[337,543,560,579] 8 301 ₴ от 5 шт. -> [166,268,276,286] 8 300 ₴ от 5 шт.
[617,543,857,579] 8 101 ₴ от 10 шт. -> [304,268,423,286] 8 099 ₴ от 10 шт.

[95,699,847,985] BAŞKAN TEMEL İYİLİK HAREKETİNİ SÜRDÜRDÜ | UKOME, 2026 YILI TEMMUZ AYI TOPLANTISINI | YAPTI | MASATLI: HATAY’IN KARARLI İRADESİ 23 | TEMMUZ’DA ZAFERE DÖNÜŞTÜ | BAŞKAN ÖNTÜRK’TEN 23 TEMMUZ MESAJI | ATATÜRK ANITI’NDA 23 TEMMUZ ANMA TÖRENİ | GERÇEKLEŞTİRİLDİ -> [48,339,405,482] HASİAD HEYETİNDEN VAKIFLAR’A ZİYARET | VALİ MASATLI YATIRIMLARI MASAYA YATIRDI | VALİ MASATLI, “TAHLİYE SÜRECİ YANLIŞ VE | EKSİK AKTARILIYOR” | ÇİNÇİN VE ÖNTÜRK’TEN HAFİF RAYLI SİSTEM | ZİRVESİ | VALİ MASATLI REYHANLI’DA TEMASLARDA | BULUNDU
+-------+
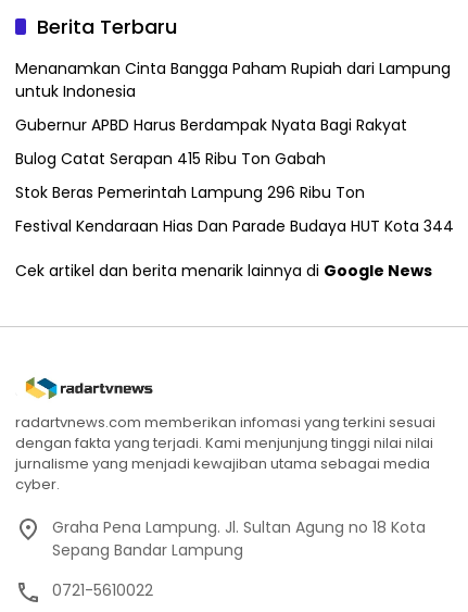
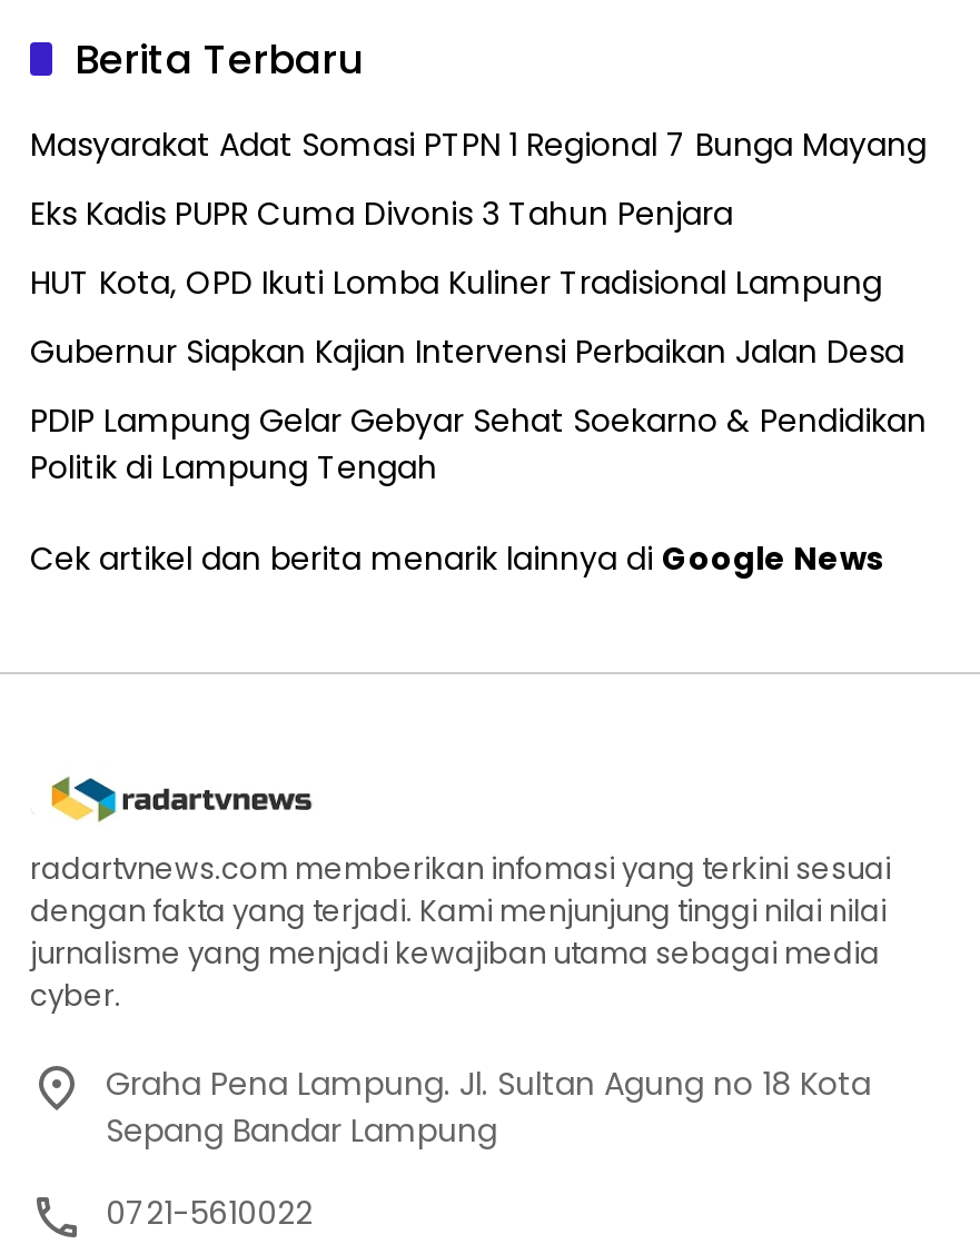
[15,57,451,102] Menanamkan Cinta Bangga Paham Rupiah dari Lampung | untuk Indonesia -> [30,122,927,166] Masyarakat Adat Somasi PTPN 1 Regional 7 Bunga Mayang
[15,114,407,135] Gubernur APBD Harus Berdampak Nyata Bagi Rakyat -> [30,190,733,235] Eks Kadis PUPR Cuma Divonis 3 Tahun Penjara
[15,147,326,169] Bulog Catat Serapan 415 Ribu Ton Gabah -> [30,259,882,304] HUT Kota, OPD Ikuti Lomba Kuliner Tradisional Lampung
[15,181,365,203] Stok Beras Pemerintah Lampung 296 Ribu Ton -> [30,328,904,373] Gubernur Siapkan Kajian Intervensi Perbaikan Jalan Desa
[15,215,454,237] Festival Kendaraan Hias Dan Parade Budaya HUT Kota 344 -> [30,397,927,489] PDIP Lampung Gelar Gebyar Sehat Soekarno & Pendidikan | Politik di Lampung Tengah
+-------+
Your goal: Taking the entries above, write out exactly the lines starting with the line containing "[15,57,451,102] Menanamkan Cinta" and going on through the line containing "[15,114,407,135] Gubernur APBD", both included, and nothing else.

Result:
[15,57,451,102] Menanamkan Cinta Bangga Paham Rupiah dari Lampung | untuk Indonesia -> [30,122,927,166] Masyarakat Adat Somasi PTPN 1 Regional 7 Bunga Mayang
[15,114,407,135] Gubernur APBD Harus Berdampak Nyata Bagi Rakyat -> [30,190,733,235] Eks Kadis PUPR Cuma Divonis 3 Tahun Penjara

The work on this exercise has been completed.